DATA EXTRACT ▸
════════════════
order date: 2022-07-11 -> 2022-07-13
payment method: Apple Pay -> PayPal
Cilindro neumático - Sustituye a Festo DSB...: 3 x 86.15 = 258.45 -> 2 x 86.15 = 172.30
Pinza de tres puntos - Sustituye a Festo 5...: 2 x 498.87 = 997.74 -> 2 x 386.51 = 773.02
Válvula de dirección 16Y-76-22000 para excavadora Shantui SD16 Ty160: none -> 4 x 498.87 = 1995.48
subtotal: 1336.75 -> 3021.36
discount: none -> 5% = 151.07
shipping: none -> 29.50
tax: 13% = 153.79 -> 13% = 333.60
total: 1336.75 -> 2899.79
════════════════
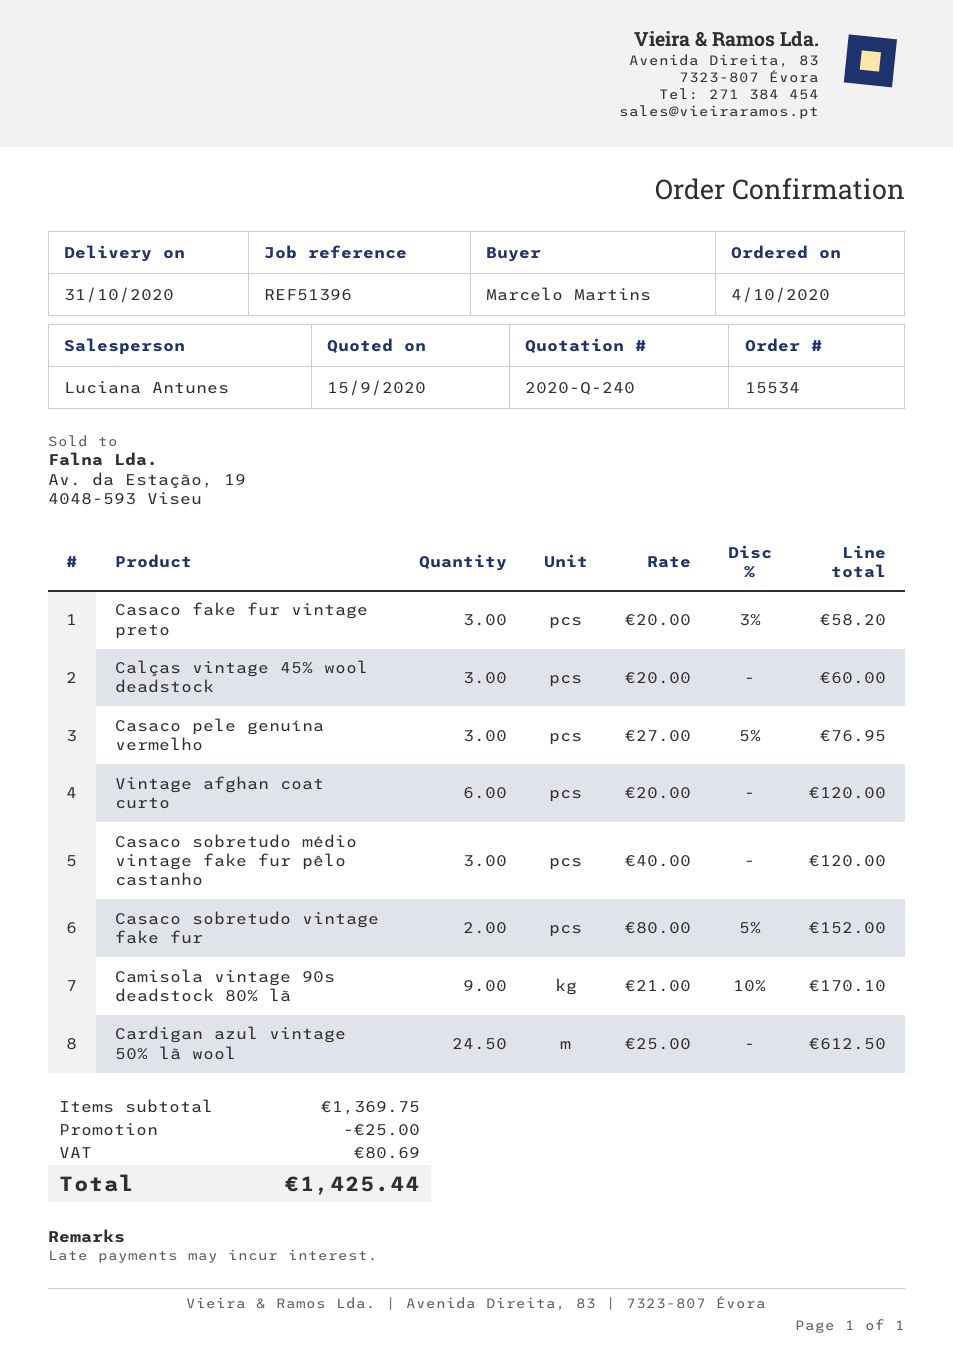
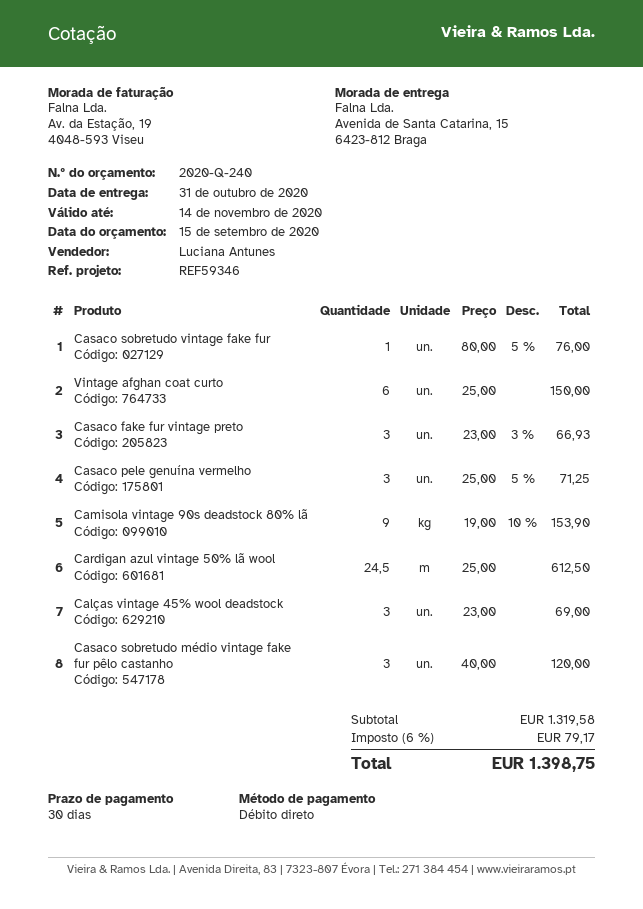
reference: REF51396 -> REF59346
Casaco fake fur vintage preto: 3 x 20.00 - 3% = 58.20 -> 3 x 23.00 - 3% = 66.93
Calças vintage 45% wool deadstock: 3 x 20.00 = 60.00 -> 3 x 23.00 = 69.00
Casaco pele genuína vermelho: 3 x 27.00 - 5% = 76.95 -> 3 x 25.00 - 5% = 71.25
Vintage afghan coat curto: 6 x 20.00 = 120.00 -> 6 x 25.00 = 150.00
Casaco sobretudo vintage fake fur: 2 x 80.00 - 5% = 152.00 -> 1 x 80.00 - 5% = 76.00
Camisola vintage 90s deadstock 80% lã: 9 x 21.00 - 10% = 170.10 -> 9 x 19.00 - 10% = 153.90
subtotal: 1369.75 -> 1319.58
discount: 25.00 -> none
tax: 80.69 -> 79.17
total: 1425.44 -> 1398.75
════════════════
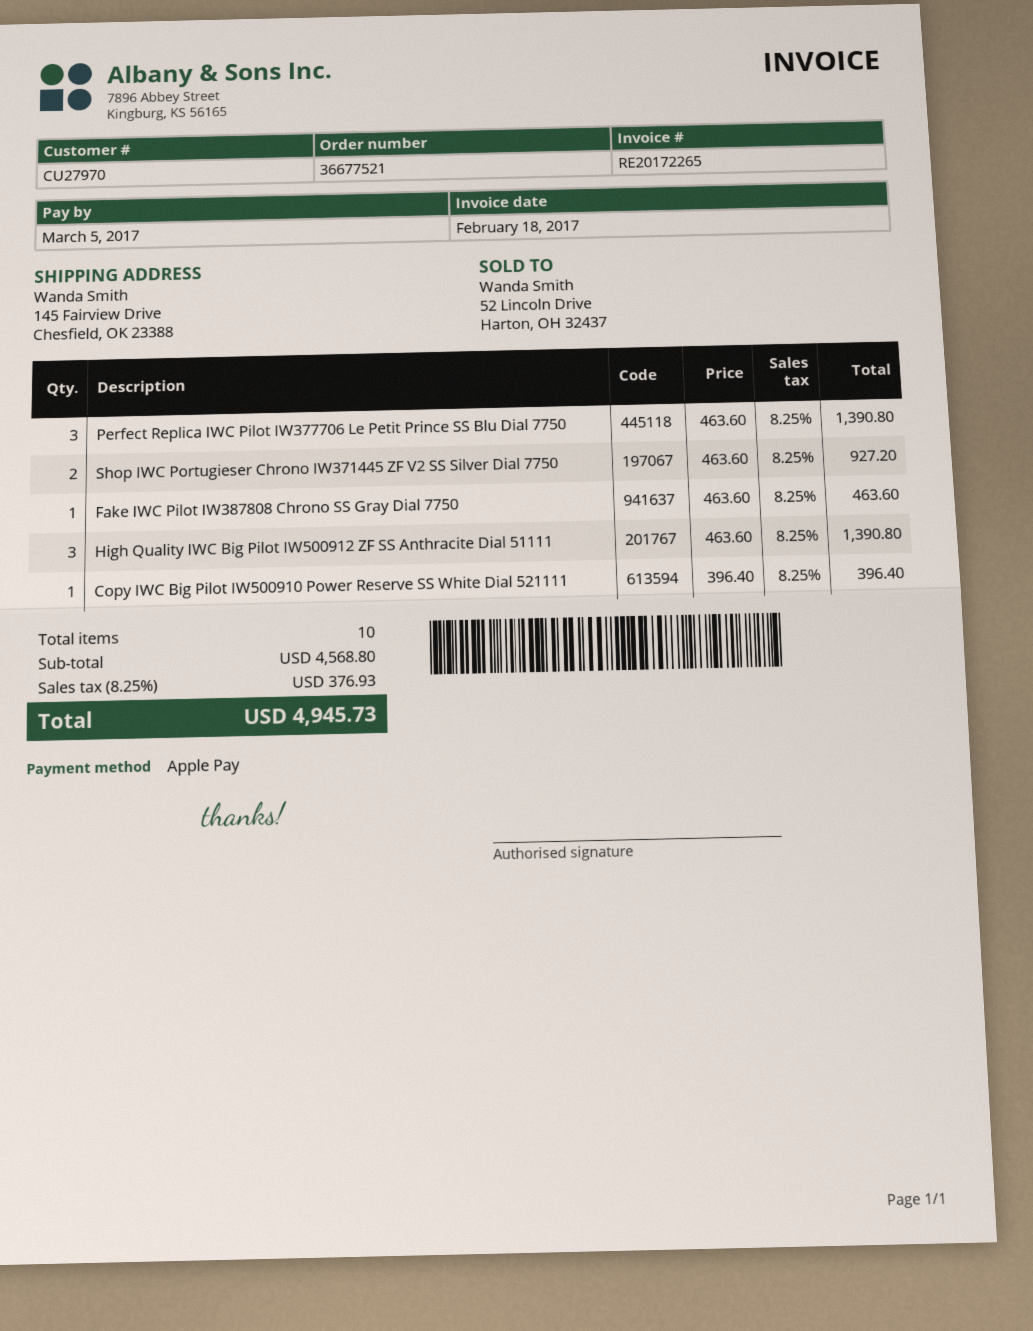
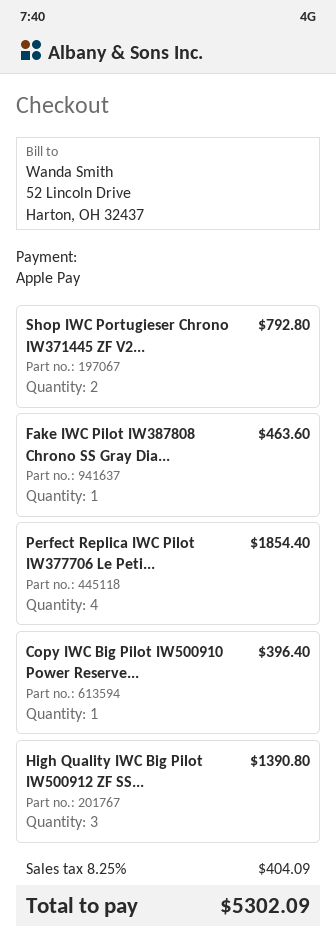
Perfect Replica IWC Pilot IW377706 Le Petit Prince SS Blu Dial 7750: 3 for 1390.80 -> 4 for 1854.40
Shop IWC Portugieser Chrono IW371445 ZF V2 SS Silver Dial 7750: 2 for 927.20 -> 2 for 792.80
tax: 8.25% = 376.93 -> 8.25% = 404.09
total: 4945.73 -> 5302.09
════════════════
PROBLEM TO WORK ON ▸
Whenever the word "Dial" shows up in a line of the entries, list that line.

RESPONSE AREA ▸
Perfect Replica IWC Pilot IW377706 Le Petit Prince SS Blu Dial 7750: 3 for 1390.80 -> 4 for 1854.40
Shop IWC Portugieser Chrono IW371445 ZF V2 SS Silver Dial 7750: 2 for 927.20 -> 2 for 792.80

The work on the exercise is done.